Dr Keech said people should therefore not rely on weight loss to evaluate the benefits of exercise, including HIIT.
“Waist circumference is likely a better index of exercise-induced fat loss, which is an under-appreciated point in the community,” he said.
“Most of us just use body weight scales at home and see little change after many weeks or months of training. But those scales won’t tell you if you have lost fat and put on muscle and blood weight.
“Gaining muscle and blood are excellent adaptations, while losing fat is also very important for improving health. So, achieving all three changes is great. But you won’t know of this if you just look at your weight scales.”
Give HIIT a go
Dr Keech said the cardiac patients he worked with enjoyed a big confidence boost from doing HIIT – knowing they could safely exert themselves after surviving a heart attack – so, it could help many other people keep fit, too.
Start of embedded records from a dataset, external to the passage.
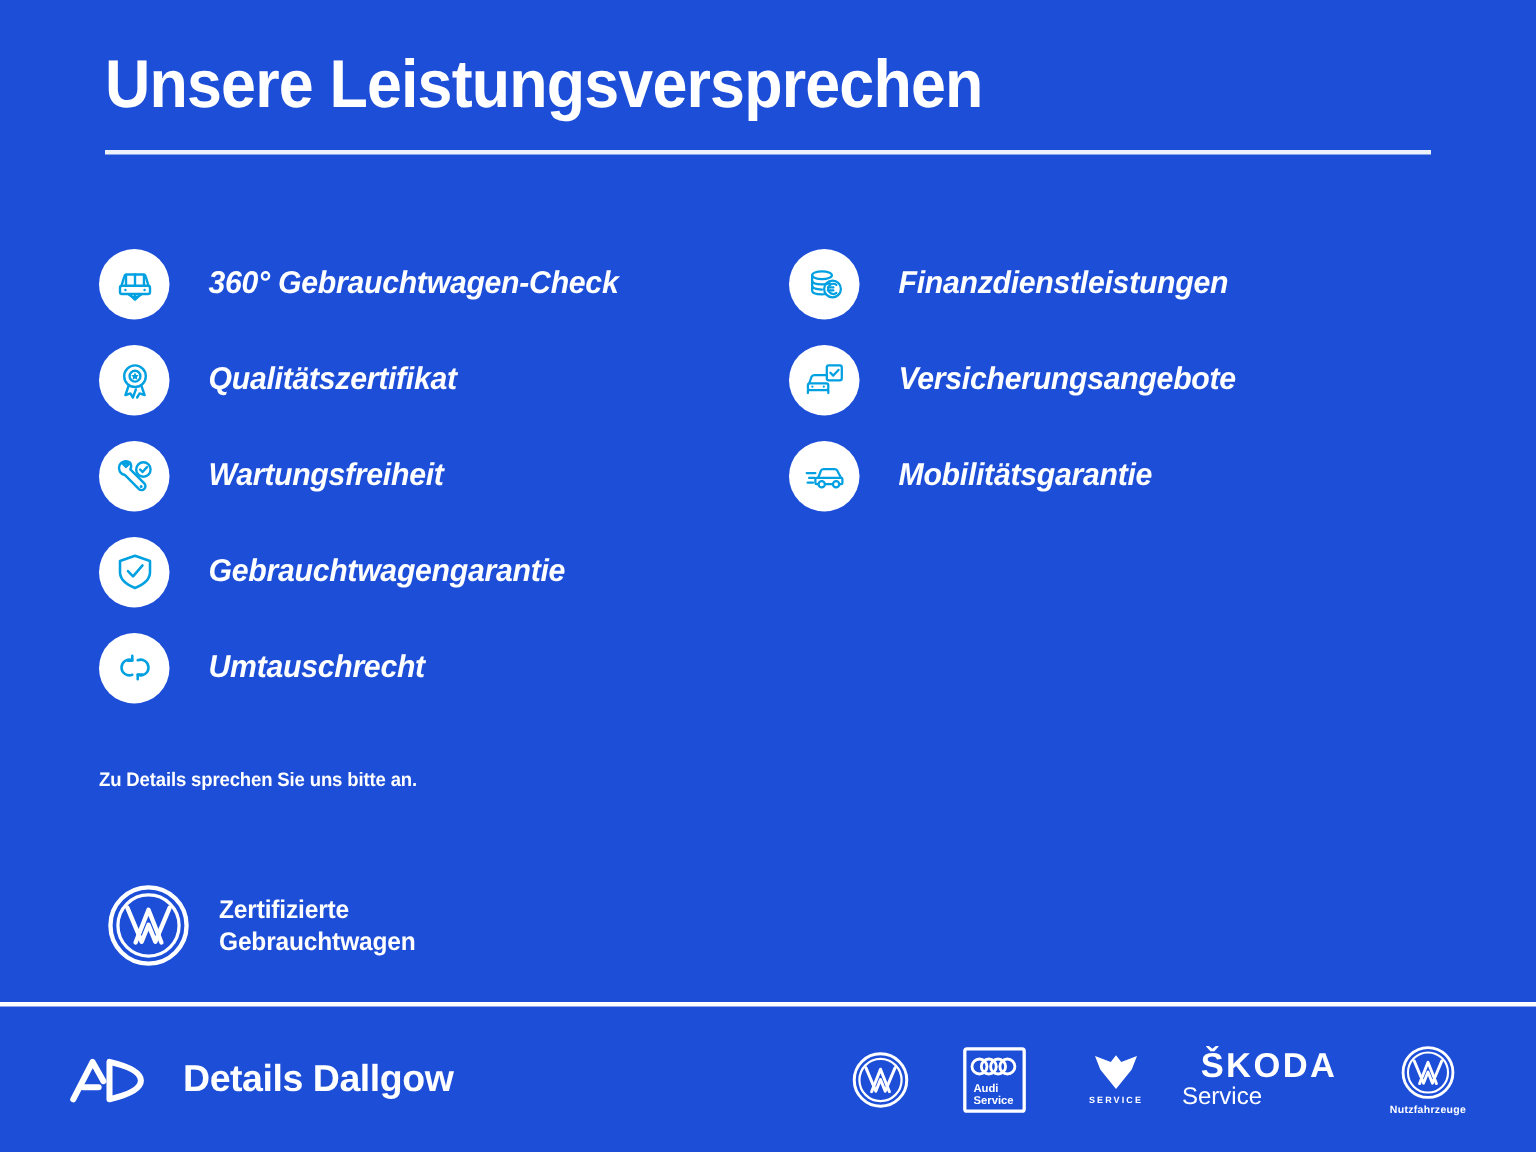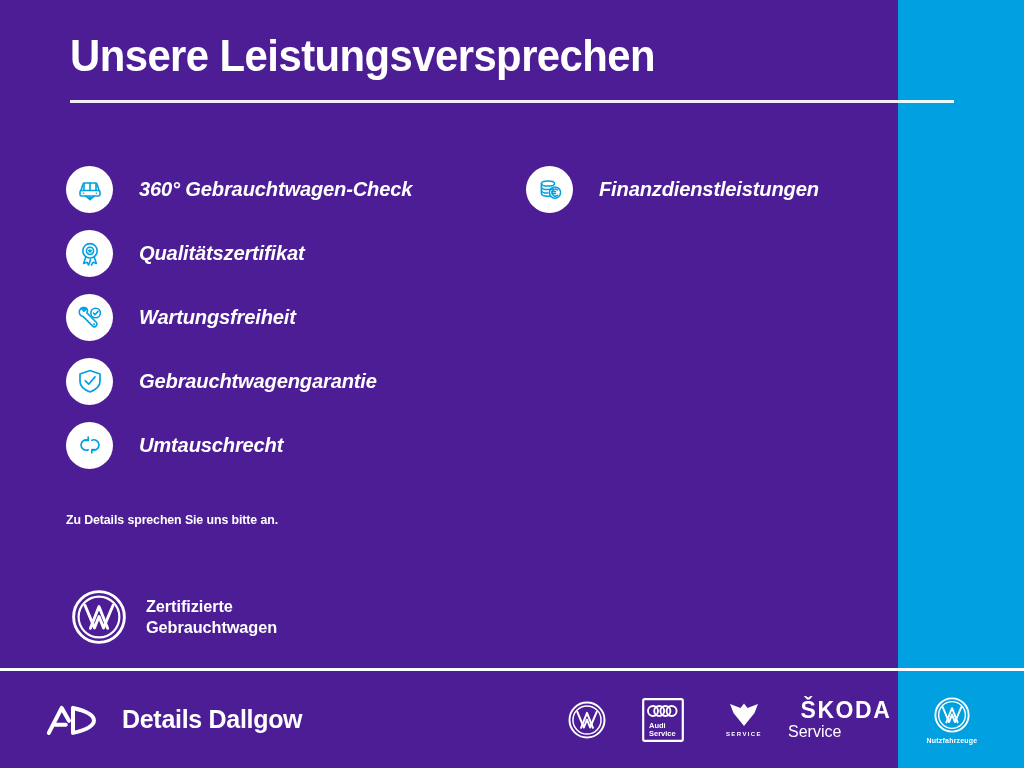--- a/index.html
+++ b/index.html
@@ -10,23 +10,23 @@
     width: 1024px;
     height: 768px;
     overflow: hidden;
     background: #00a0e1;
     font-family: "Liberation Sans", sans-serif;
     -webkit-font-smoothing: antialiased;
   }
 
   #page {
     position: relative;
-    width: 898px;
+    width: 1024px;
     height: 768px;
-    background: #4c1d95;
+    background: #1d4ed8;
     box-sizing: border-box;
   }
 
   
   .header {
     position: absolute;
     left: 70px;
     top: 28px;
     width: 884px;
   }
@@ -327,22 +327,51 @@
             <path d="M6.4 16.4 V19.6 Q6.4 22.2 13 22.2 Q14.4 22.2 15.6 22"></path>
             <circle cx="20" cy="18.6" r="5.6"></circle>
             <path d="M22.6 15.9 A3.4 3.4 0 1 0 22.6 21.3"></path>
             <line x1="16.9" y1="17.6" x2="20.6" y2="17.6"></line>
             <line x1="16.9" y1="19.6" x2="20.6" y2="19.6"></line>
           </svg>
         </div>
         <div class="benefit-label">Finanzdienstleistungen</div>
       </div>
 
-
-
+      <div class="benefit-row">
+        <div class="benefit-icon">
+          <svg width="30" height="30" viewBox="0 0 30 30" fill="none" stroke="#00a0e1" stroke-width="1.5" stroke-linecap="round" stroke-linejoin="round">
+            <path d="M4.5 17.5 L6 13.2 Q6.4 12 7.8 12 L15.6 12"></path>
+            <rect x="3.6" y="17.5" width="13.6" height="4.6" rx="1.3"></rect>
+            <line x1="3.6" y1="22.1" x2="3.6" y2="24"></line>
+            <line x1="17.2" y1="22.1" x2="17.2" y2="24"></line>
+            <circle cx="6.6" cy="19.8" r="0.75" fill="#00a0e1" stroke="none"></circle>
+            <circle cx="14.2" cy="19.8" r="0.75" fill="#00a0e1" stroke="none"></circle>
+            <rect x="16.2" y="5.6" width="10" height="10" rx="1.4"></rect>
+            <path d="M18.6 10.5 L20.5 12.4 L24 8.6"></path>
+          </svg>
+        </div>
+        <div class="benefit-label">Versicherungsangebote</div>
+      </div>
+
+
+      <div class="benefit-row">
+        <div class="benefit-icon">
+          <svg width="30" height="30" viewBox="0 0 30 30" fill="none" stroke="#00a0e1" stroke-width="1.5" stroke-linecap="round" stroke-linejoin="round">
+            <path d="M10.5 16.5 L12.2 12 Q12.6 10.8 14 10.8 L21.4 10.8 Q22.6 10.8 23.2 11.8 L25.5 16.2"></path>
+            <path d="M9.4 16.5 L25.8 16.5 Q26.6 16.5 26.6 17.4 V20 Q26.6 20.8 25.8 20.8 L9.4 20.8 Q8.6 20.8 8.6 20 V17.4 Q8.6 16.5 9.4 16.5 Z"></path>
+            <circle cx="12.8" cy="20.8" r="2.1" fill="#ffffff"></circle>
+            <circle cx="22.4" cy="20.8" r="2.1" fill="#ffffff"></circle>
+            <line x1="2.8" y1="13.4" x2="8.6" y2="13.4"></line>
+            <line x1="4.4" y1="16.6" x2="8" y2="16.6"></line>
+            <line x1="3.4" y1="19.8" x2="7" y2="19.8"></line>
+          </svg>
+        </div>
+        <div class="benefit-label">Mobilitätsgarantie</div>
+      </div>
 
 
     </div>
   </div>
 
   <div class="footnote">Zu Details sprechen Sie uns bitte an.</div>
 
   <div class="certified">
     <svg class="certified-logo" viewBox="0 0 64 64" fill="none" stroke="#ffffff" stroke-width="3.2" stroke-linecap="round" stroke-linejoin="round">
       <circle cx="32" cy="32" r="28"></circle>

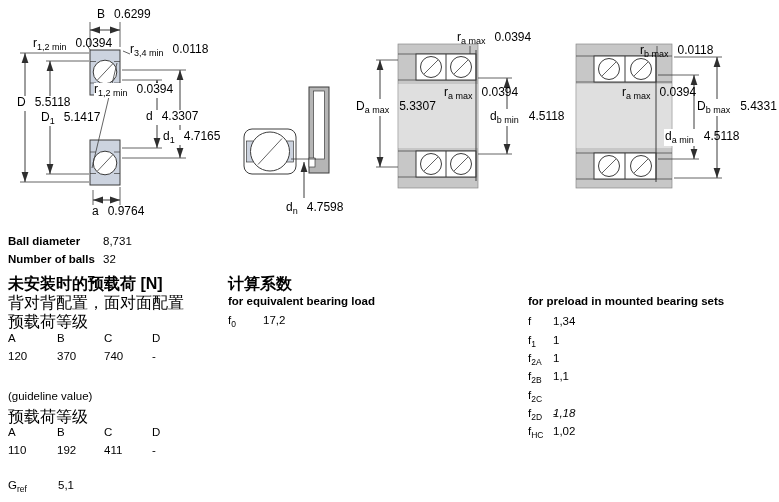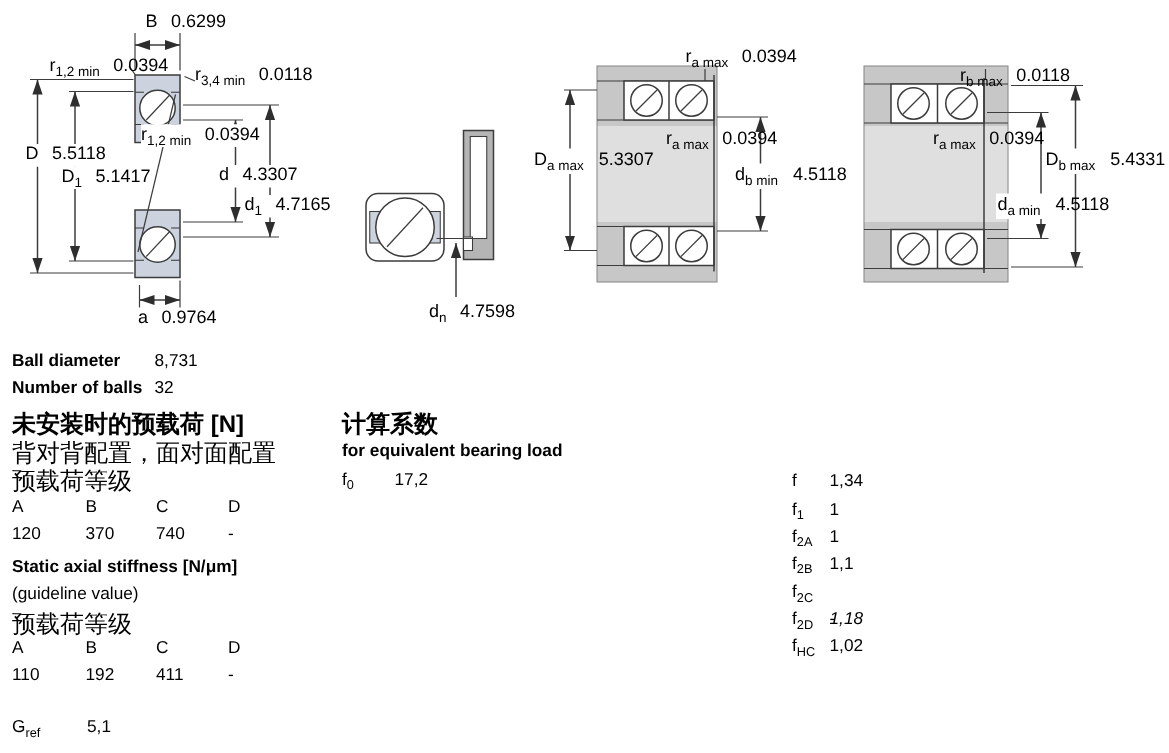--- a/index.html
+++ b/index.html
@@ -249,40 +249,40 @@
   <div class="t cn" style="left:8px;top:314px;">预载荷等级</div>
   <div class="t" style="left:8px;top:333px;">A</div>
   <div class="t" style="left:57px;top:333px;">B</div>
   <div class="t" style="left:104px;top:333px;">C</div>
   <div class="t" style="left:152px;top:333px;">D</div>
   <div class="t" style="left:8px;top:351px;">120</div>
   <div class="t" style="left:57px;top:351px;">370</div>
   <div class="t" style="left:104px;top:351px;">740</div>
   <div class="t" style="left:152px;top:351px;">-</div>
 
-  <div class="t b" style="left:8px;top:373px;">Static axial stiffness [N/μm]</div>
   <div class="t" style="left:8px;top:391px;">(guideline value)</div>
   <div class="t cn" style="left:8px;top:409px;">预载荷等级</div>
   <div class="t" style="left:8px;top:427px;">A</div>
   <div class="t" style="left:57px;top:427px;">B</div>
   <div class="t" style="left:104px;top:427px;">C</div>
   <div class="t" style="left:152px;top:427px;">D</div>
   <div class="t" style="left:8px;top:445px;">110</div>
   <div class="t" style="left:57px;top:445px;">192</div>
   <div class="t" style="left:104px;top:445px;">411</div>
   <div class="t" style="left:152px;top:445px;">-</div>
 
   <div class="t" style="left:8px;top:480px;"><span>G</span><sub>ref</sub></div>
   <div class="t" style="left:58px;top:480px;">5,1</div>
 
   <div class="t b cn" style="left:228px;top:276px;">计算系数</div>
   <div class="t b" style="left:228px;top:296px;">for equivalent bearing load</div>
   <div class="t" style="left:228px;top:315px;"><span>f</span><sub>0</sub></div>
   <div class="t" style="left:263px;top:315px;">17,2</div>
 
+  <div class="t b" style="left:528px;top:296px;">for preload in mounted bearing sets</div>
 
   <div class="t" style="left:528px;top:316px;"><span>f</span><sub></sub></div>
   <div class="t" style="left:553px;top:316px;">1,34</div>
 
   <div class="t" style="left:528px;top:335px;"><span>f</span><sub>1</sub></div>
   <div class="t" style="left:553px;top:335px;">1</div>
 
   <div class="t" style="left:528px;top:353px;"><span>f</span><sub>2A</sub></div>
   <div class="t" style="left:553px;top:353px;">1</div>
“HIIT is not a passing fad – it is a genuine intervention with a range of advantages over MICT, including time-efficiency, enjoyment and the challenge of mastering a concentrated form of exercise,” he said.
“If you design a HIIT program thoughtfully – for example, with shorter bursts or longer rest periods and build up gradually – you can limit the sense of discomfort or fatigue that many people find unappealing about exercise.
“Remember, the human body likes to work hard and while results from exercise vary across individuals, HIIT can encourage positive changes that improve health and ultimately, lower the risk of an early death.”
Dr Keech suggested people contact an accredited exercise physiologist if they wanted a program tailored to their needs and goals.